* [EXERCISE DIRECTIONS] When you find the word "server" in a line of the entries, please copy the whole line.

* [LISTED ENTRIES]

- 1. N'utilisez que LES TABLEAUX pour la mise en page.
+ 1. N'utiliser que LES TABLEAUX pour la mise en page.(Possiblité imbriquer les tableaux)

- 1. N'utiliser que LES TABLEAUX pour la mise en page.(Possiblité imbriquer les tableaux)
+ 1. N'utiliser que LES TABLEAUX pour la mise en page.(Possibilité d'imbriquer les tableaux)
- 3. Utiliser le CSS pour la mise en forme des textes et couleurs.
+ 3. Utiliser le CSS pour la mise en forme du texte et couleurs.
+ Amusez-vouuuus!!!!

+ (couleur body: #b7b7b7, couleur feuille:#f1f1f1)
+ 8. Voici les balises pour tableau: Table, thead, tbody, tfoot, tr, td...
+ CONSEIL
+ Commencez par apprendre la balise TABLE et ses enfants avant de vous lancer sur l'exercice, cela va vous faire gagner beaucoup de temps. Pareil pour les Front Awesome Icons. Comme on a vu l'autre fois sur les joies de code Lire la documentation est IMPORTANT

...

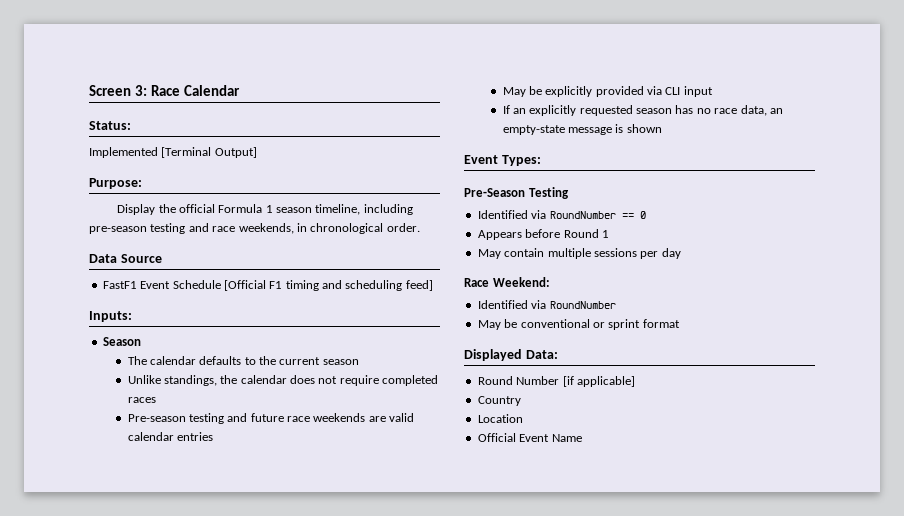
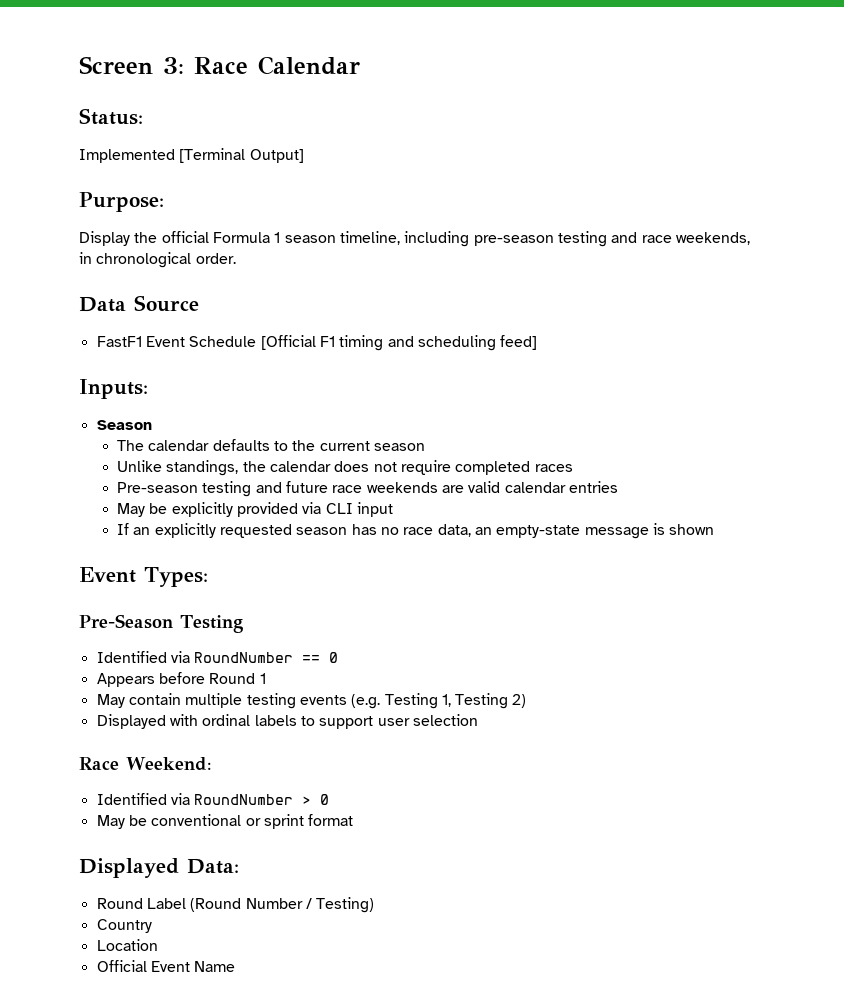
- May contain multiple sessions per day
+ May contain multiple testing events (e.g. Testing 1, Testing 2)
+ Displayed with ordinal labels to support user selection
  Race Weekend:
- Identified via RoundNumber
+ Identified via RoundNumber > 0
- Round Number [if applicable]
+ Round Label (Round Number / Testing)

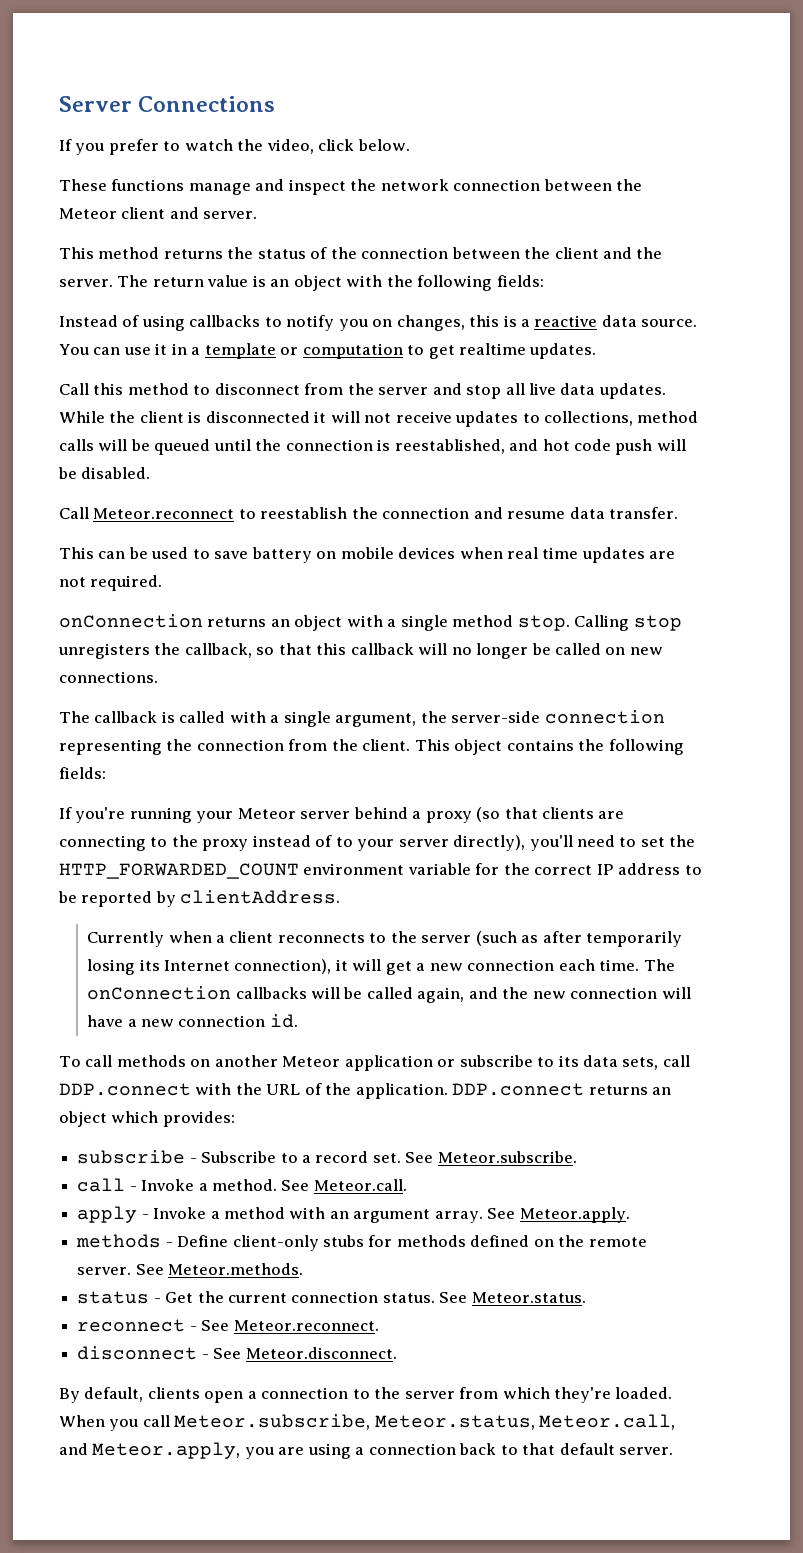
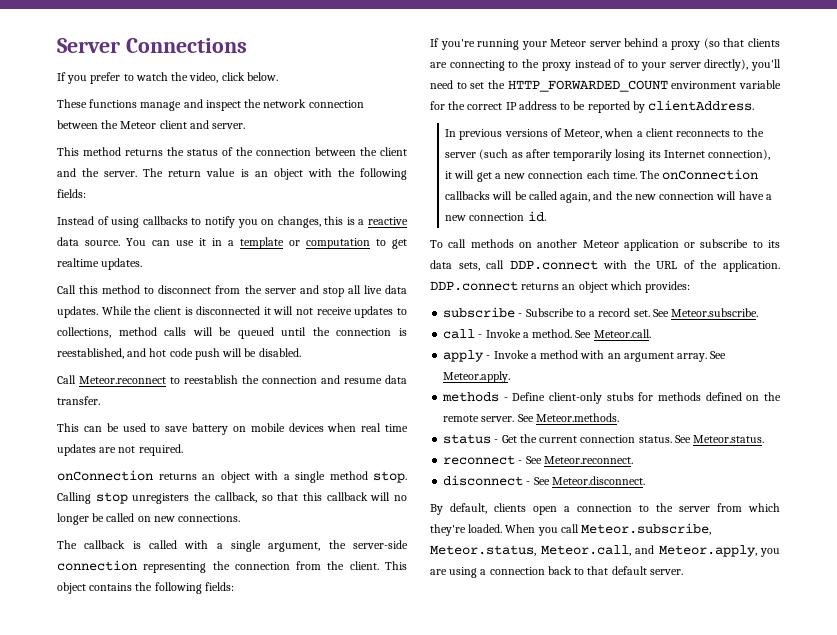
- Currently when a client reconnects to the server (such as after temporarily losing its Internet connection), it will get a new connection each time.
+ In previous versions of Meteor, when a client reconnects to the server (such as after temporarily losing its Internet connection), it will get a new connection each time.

--

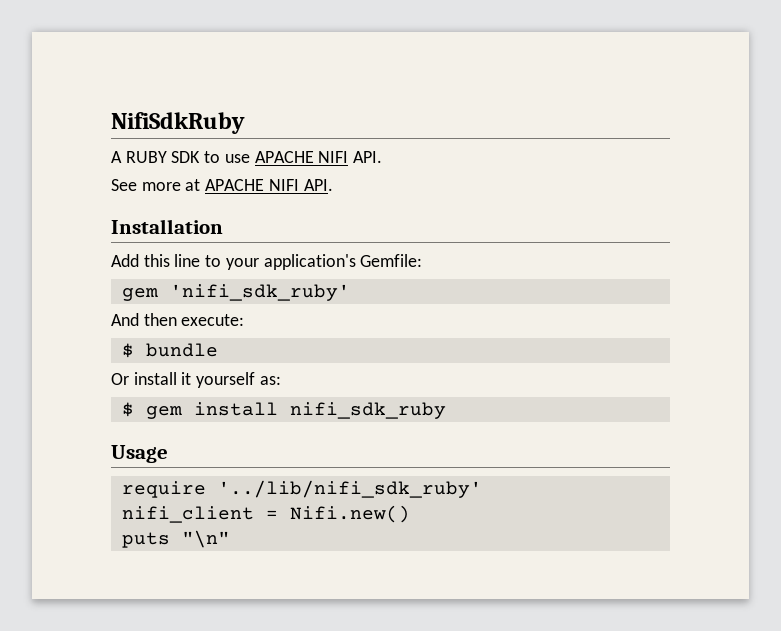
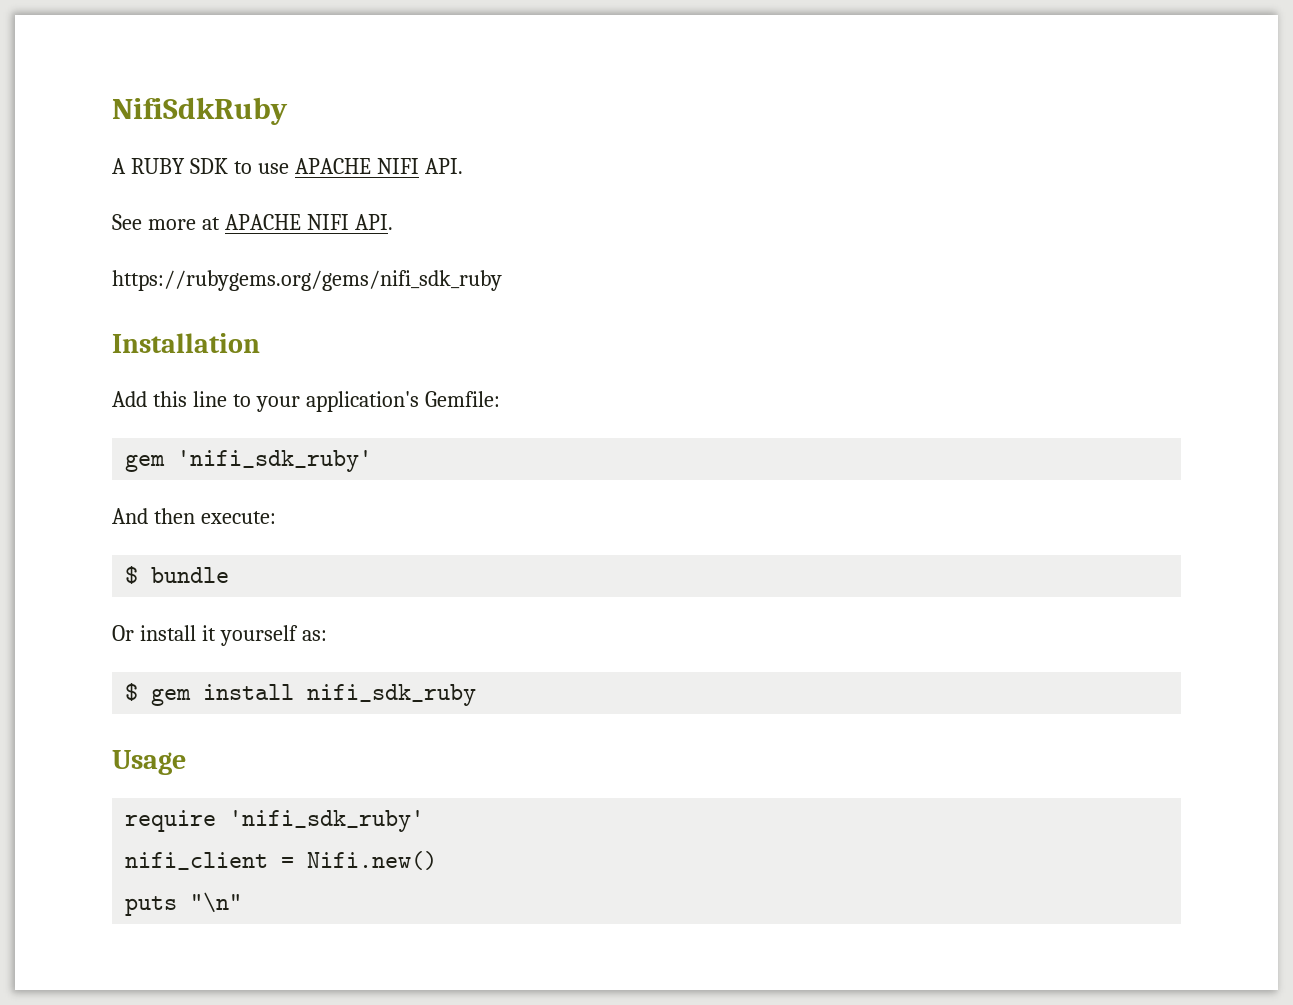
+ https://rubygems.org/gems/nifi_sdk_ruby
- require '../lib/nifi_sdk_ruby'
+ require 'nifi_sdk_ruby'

* [YOUR RESPONSE]
- Currently when a client reconnects to the server (such as after temporarily losing its Internet connection), it will get a new connection each time.
+ In previous versions of Meteor, when a client reconnects to the server (such as after temporarily losing its Internet connection), it will get a new connection each time.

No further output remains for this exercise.